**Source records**
* * * * * * * * *
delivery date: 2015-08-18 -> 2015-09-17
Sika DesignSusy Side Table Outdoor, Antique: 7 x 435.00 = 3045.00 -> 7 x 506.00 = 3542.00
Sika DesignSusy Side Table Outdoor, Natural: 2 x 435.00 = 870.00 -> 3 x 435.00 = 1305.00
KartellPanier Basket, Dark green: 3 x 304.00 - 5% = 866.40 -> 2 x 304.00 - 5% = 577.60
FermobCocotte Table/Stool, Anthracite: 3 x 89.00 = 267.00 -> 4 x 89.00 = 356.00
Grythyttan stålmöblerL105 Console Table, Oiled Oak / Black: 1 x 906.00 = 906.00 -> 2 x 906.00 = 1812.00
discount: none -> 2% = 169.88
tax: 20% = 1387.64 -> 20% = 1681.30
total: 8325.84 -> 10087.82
* * * * * * * * *
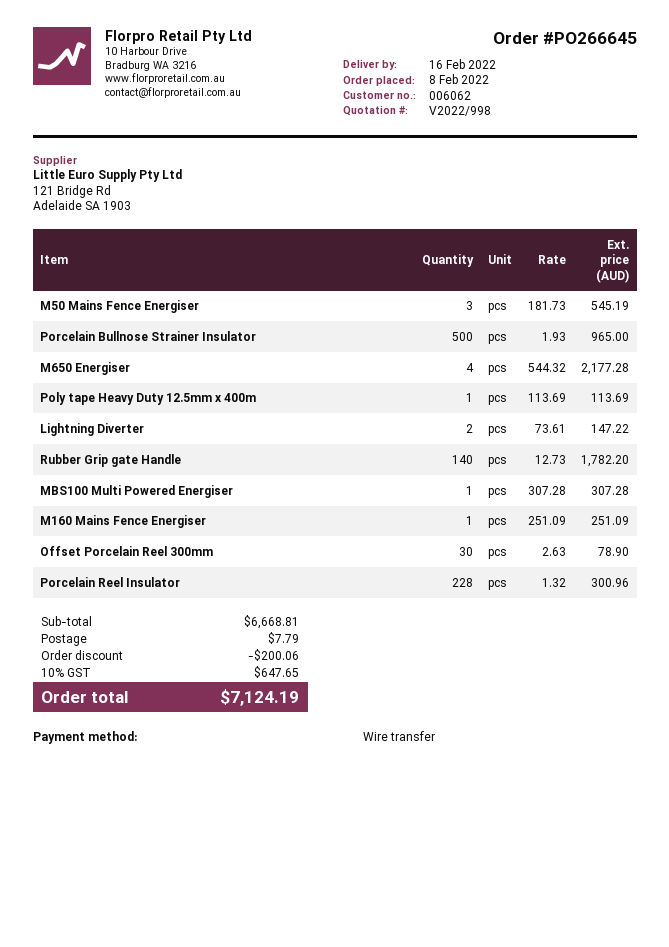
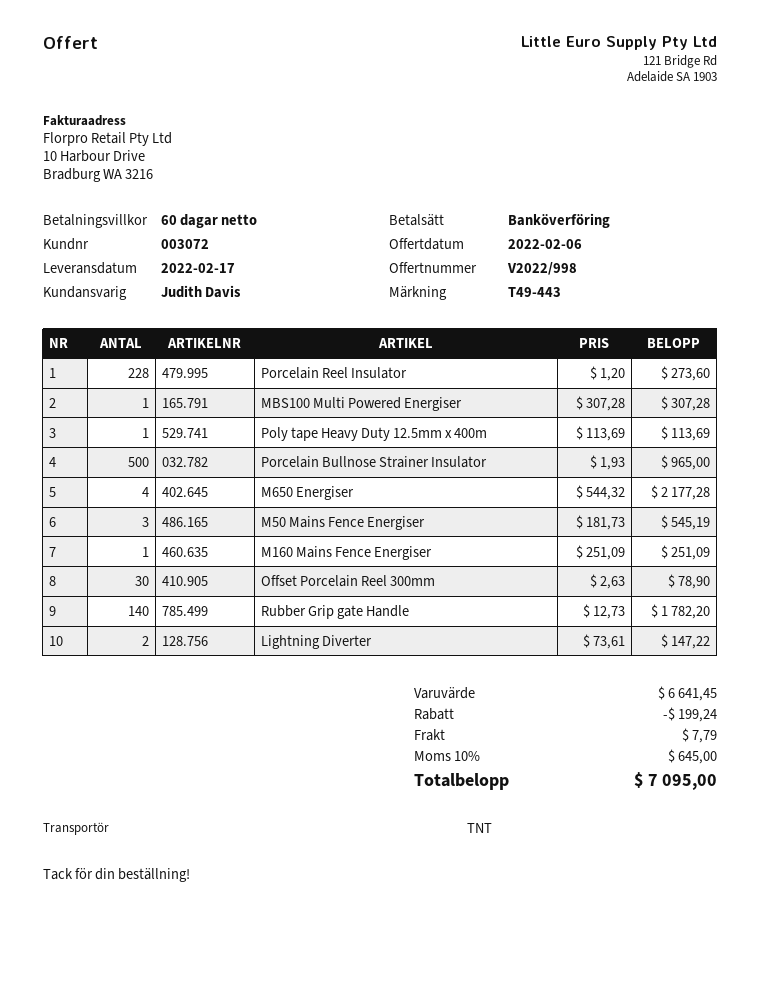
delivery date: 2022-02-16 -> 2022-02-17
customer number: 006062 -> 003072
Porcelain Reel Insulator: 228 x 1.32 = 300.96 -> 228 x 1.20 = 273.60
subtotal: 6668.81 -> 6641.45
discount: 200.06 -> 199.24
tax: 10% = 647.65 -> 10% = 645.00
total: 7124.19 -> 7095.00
* * * * * * * * *
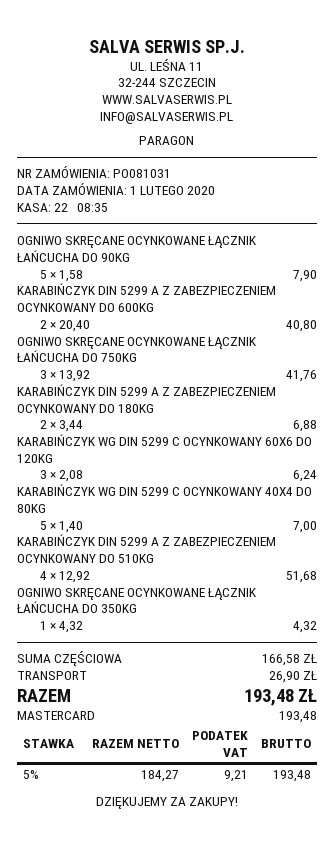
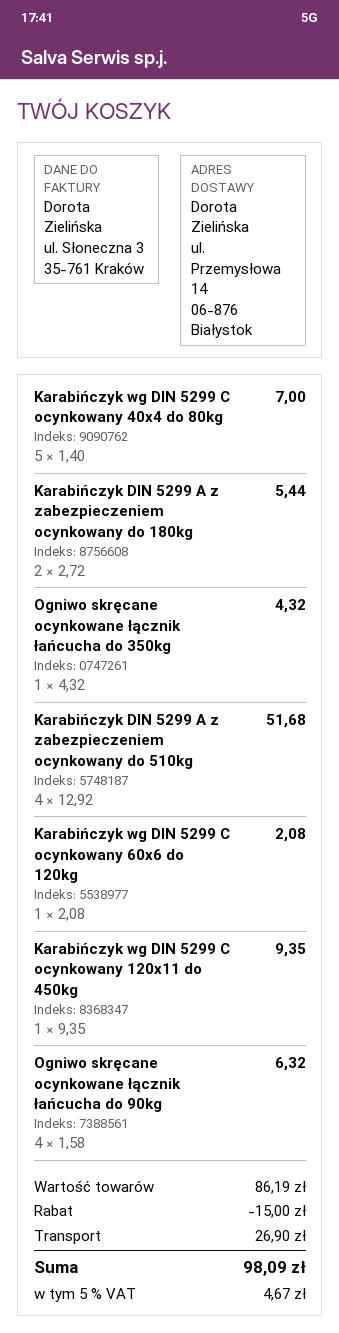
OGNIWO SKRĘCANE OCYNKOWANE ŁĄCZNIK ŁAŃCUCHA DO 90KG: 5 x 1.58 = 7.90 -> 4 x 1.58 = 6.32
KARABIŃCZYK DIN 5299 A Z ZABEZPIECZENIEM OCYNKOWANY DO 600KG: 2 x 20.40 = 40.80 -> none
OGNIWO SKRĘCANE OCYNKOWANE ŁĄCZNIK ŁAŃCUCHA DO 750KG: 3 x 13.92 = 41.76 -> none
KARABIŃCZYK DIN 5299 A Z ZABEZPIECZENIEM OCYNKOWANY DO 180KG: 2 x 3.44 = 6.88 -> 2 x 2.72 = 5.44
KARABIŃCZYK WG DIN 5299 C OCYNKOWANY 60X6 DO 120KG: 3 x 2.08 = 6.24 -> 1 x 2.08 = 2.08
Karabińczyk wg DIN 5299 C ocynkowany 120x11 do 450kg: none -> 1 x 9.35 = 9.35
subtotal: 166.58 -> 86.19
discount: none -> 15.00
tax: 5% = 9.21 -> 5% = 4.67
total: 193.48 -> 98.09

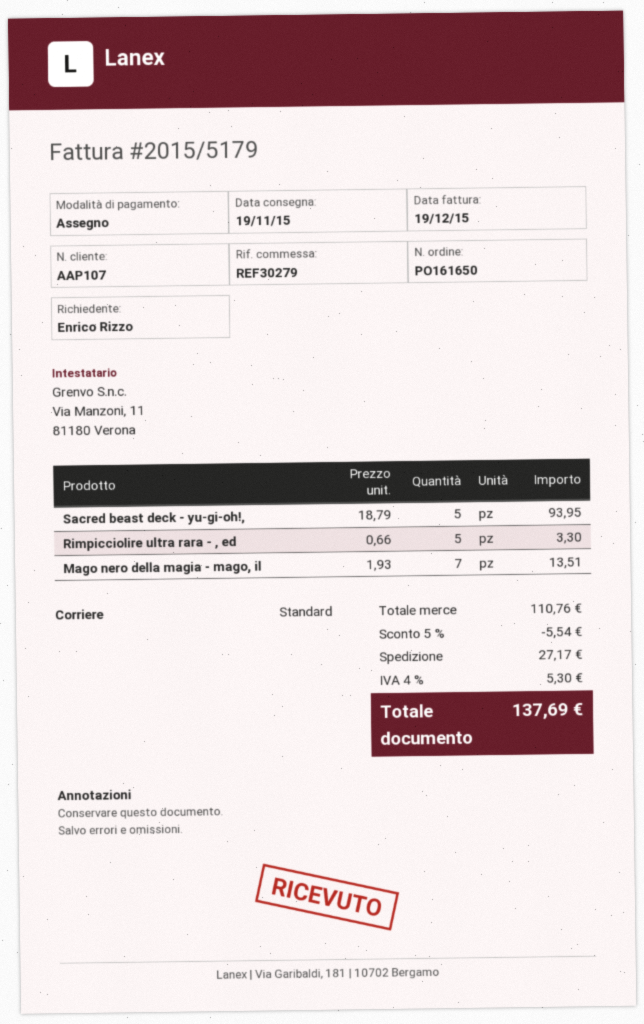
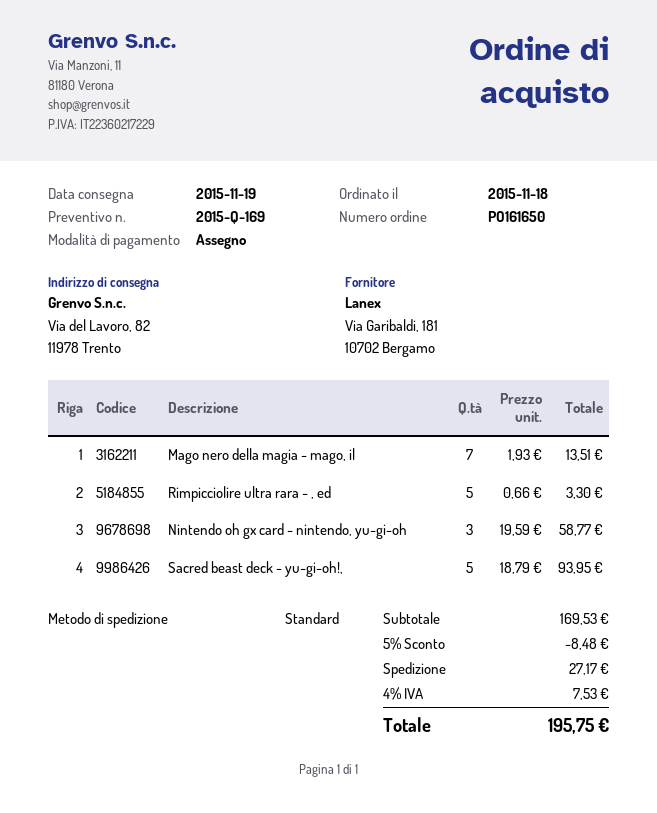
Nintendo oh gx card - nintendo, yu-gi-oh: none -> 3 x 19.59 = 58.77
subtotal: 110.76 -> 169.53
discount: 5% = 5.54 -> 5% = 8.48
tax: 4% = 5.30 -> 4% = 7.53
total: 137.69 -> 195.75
* * * * * * * * *
**TASK DETAILS**
What you return must be an exact retyping of the lines above starting at the line with "Nintendo oh gx" and ending at the line with "total: 137.69 -> 195.75", and nothing besides.

**SOLUTION FOR THIS PROBLEM**
Nintendo oh gx card - nintendo, yu-gi-oh: none -> 3 x 19.59 = 58.77
subtotal: 110.76 -> 169.53
discount: 5% = 5.54 -> 5% = 8.48
tax: 4% = 5.30 -> 4% = 7.53
total: 137.69 -> 195.75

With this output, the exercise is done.